[Exercise prompt]
Your answer should consist of the lines in the following data that contain "Enzo".

[Data provided]
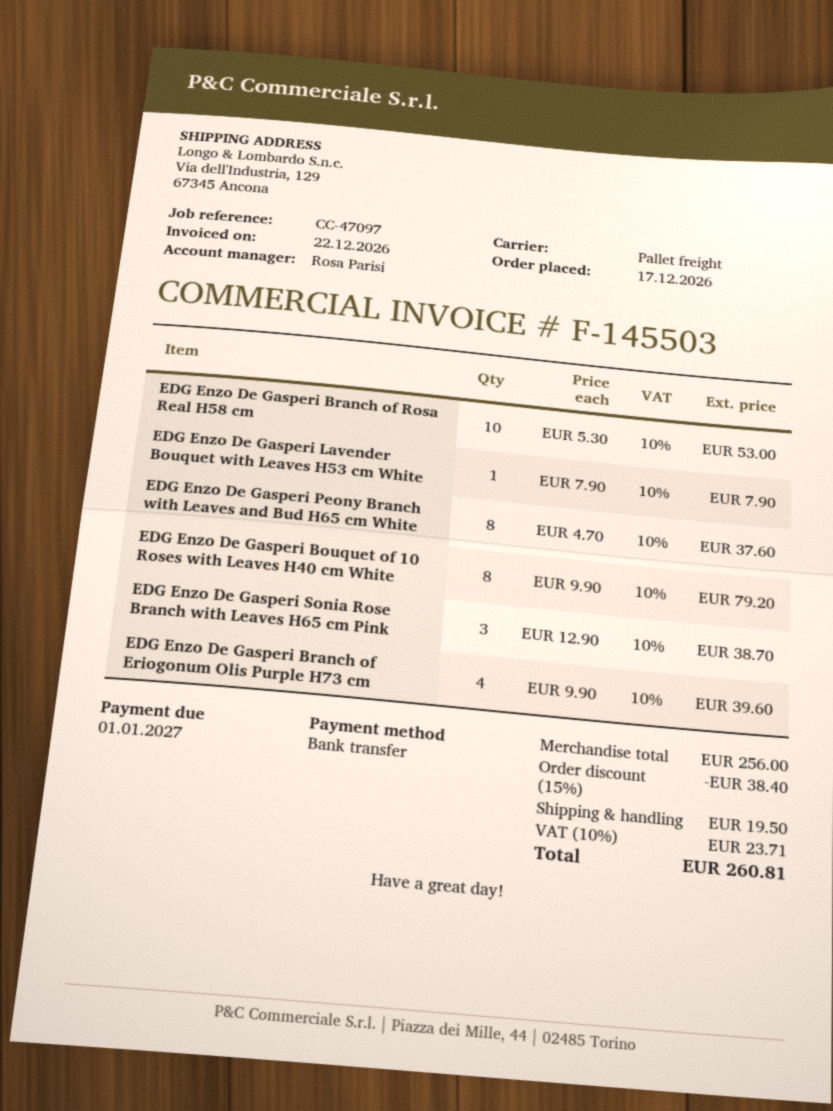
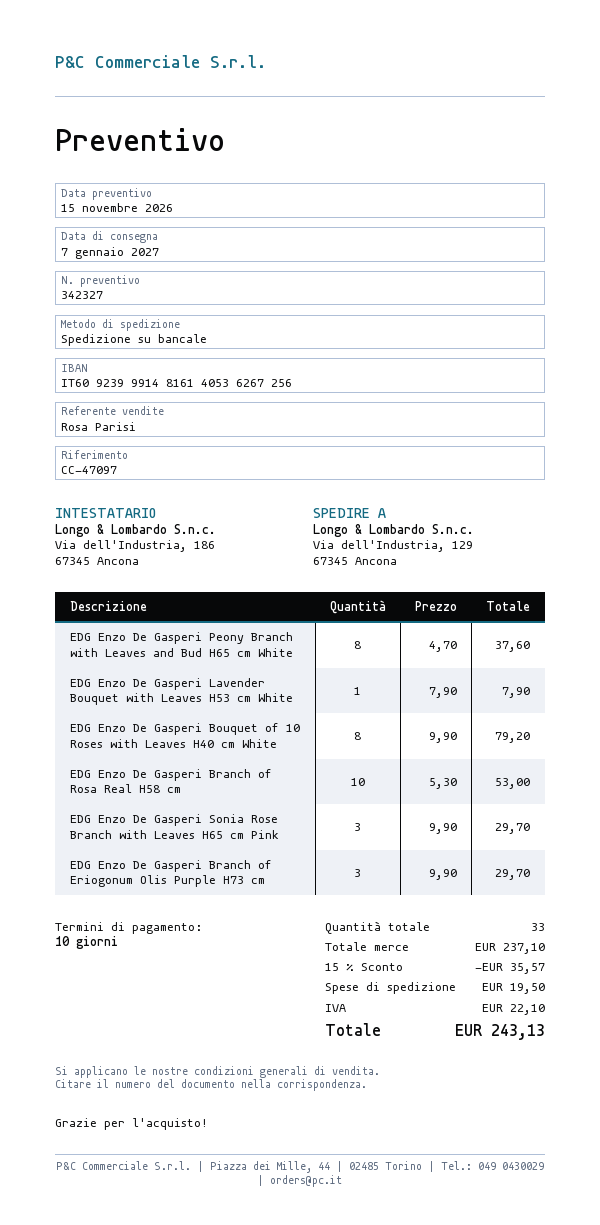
EDG Enzo De Gasperi Sonia Rose Branch with Leaves H65 cm Pink: 3 x 12.90 = 38.70 -> 3 x 9.90 = 29.70
EDG Enzo De Gasperi Branch of Eriogonum Olis Purple H73 cm: 4 x 9.90 = 39.60 -> 3 x 9.90 = 29.70
subtotal: 256.00 -> 237.10
discount: 15% = 38.40 -> 15% = 35.57
tax: 23.71 -> 22.10
total: 260.81 -> 243.13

[Response area]
EDG Enzo De Gasperi Sonia Rose Branch with Leaves H65 cm Pink: 3 x 12.90 = 38.70 -> 3 x 9.90 = 29.70
EDG Enzo De Gasperi Branch of Eriogonum Olis Purple H73 cm: 4 x 9.90 = 39.60 -> 3 x 9.90 = 29.70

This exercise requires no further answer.